Some say hot flashes are linked to an excess of pitta (or “fire”) in the body that must be released.2 Yoga is considered an effective way to release that fire, or energy—and slow, rhythmic, weight-bearing movements may help.2
Variations on the lotus pose are well-suited to combating hot flashes that many perimenopausal and menopausal women report.2 Asanas, or postures, including Ardha Baddha Padma Paschimottanasana, or Seated Half-Bound Lotus Pose, and Supta Padmasana, or Reclined Lotus Pose, are specifically recommended.2
6. Yogis may experience relief from physical pain and discomfort.
Those who practice yoga regularly have been shown to develop an increased tolerance for pain over time.2,3 The specific aches and pains linked to menopause—think neck and back pain, as well as joint pain and overall chronic pain—may benefit from utilizing a natural option such as the regular and consistent practice of yoga.2,3
To kick off your yoga practice, consider completing 5 to 10 rounds of Surya Namaskar, or Sun Salutations. Here are the steps involved in the series:
Sun Salutation series
- Start by standing. Then inhale while lifting your arms overhead.
- Exhale and swan-dive into a forward bend.
- Jump or walk your feet back into a plank position. Hold this position for five breaths.
- Gently drop your knees down and lower your body to the mat.
- Extend your legs, place the tops of your feet to the mat, and position your hands directly beneath your shoulders.

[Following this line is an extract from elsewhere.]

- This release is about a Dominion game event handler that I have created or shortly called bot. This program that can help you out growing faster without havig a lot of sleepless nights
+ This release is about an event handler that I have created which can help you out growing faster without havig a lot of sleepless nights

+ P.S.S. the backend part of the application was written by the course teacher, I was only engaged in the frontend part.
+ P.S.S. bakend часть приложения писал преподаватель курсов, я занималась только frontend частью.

- Inhale to lift the arms partway (or all the way) into Urdhva Mukha Svanasana, or Upward-Facing Dog.
- Exhale to drop back down before pushing up into Adho Mukha Svanasana, or Downward-Facing Dog. Hold this position for five breaths.

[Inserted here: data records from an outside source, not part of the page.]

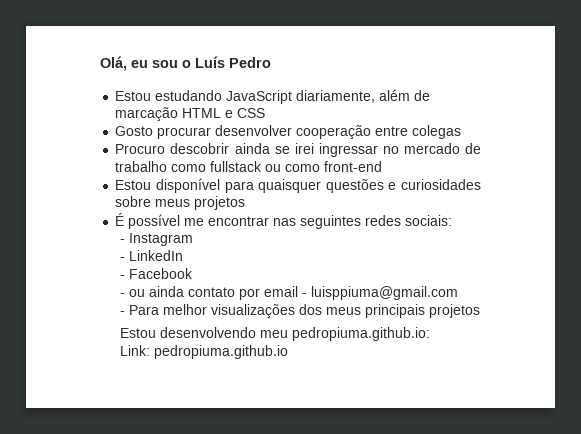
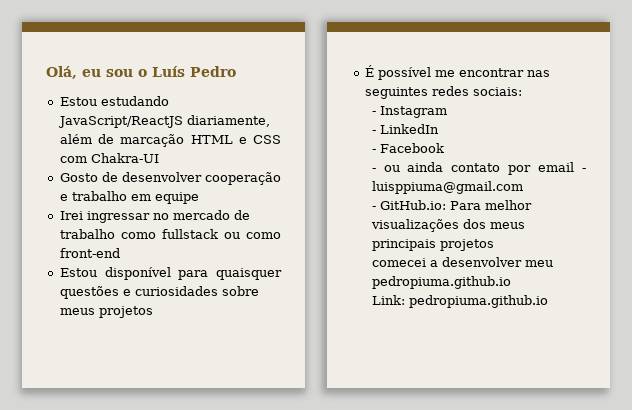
- Estou estudando JavaScript diariamente, além de marcação HTML e CSS
+ Estou estudando JavaScript/ReactJS diariamente, além de marcação HTML e CSS com Chakra-UI
- Gosto procurar desenvolver cooperação entre colegas
- Procuro descobrir ainda se irei ingressar no mercado de trabalho como fullstack ou como front-end
+ Gosto de desenvolver cooperação e trabalho em equipe
+ Irei ingressar no mercado de trabalho como fullstack ou como front-end
- - Para melhor visualizações dos meus principais projetos
+ - GitHub.io: Para melhor visualizações dos meus principais projetos
- Estou desenvolvendo meu pedropiuma.github.io:
+ comecei a desenvolver meu pedropiuma.github.io

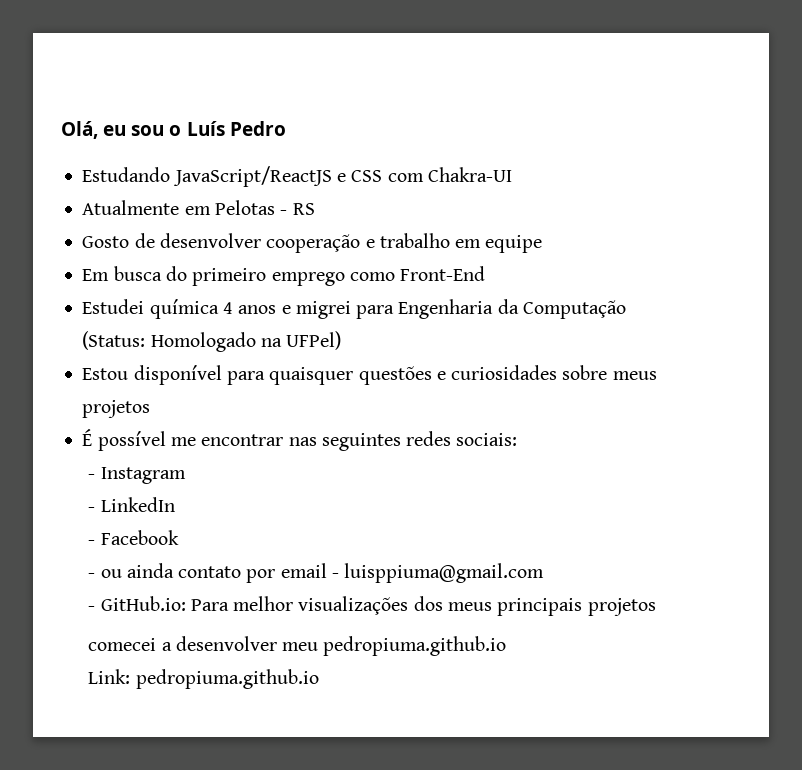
- Estou estudando JavaScript/ReactJS diariamente, além de marcação HTML e CSS com Chakra-UI
+ Estudando JavaScript/ReactJS e CSS com Chakra-UI
+ Atualmente em Pelotas - RS
- Irei ingressar no mercado de trabalho como fullstack ou como front-end
+ Em busca do primeiro emprego como Front-End
+ Estudei química 4 anos e migrei para Engenharia da Computação (Status: Homologado na UFPel)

- Exhale as you jump or walk your feet to the top of the mat. Come to a standing posture in a forward bend.
- Inhale and lift your arms overhead, and while exhaling, lower them back down to the sides of your body.
- Repeat the series as desired.
If you are new to yoga, a beginner’s flow class (or a short video) can help you get acquainted with the Sun Salutation series. The above steps will be muscle memory in no time.
7. Yoga is linked to better weight management.
The hormonal changes associated with menopause may also lead to weight gain.5 Yoga, however, is a great way to counter this. Aim to practice at least three times a week, for an hour each time, to help support weight management.5
To maximize results across the board, yoga can be paired with other nonhormonal therapies.2 Aromatherapy has been reported to support detoxification, for instance, while meditation is commonly known to improve mental focus and clarity.2,3
What type of yoga should you do during menopause?
If you aren’t sure which form of yoga will best target your menopausal symptoms, talk to your instructor. Click here for more information on the different types of yoga.
Be sure to discuss adding yoga, or any other type of exercise, with your healthcare practitioner before starting it.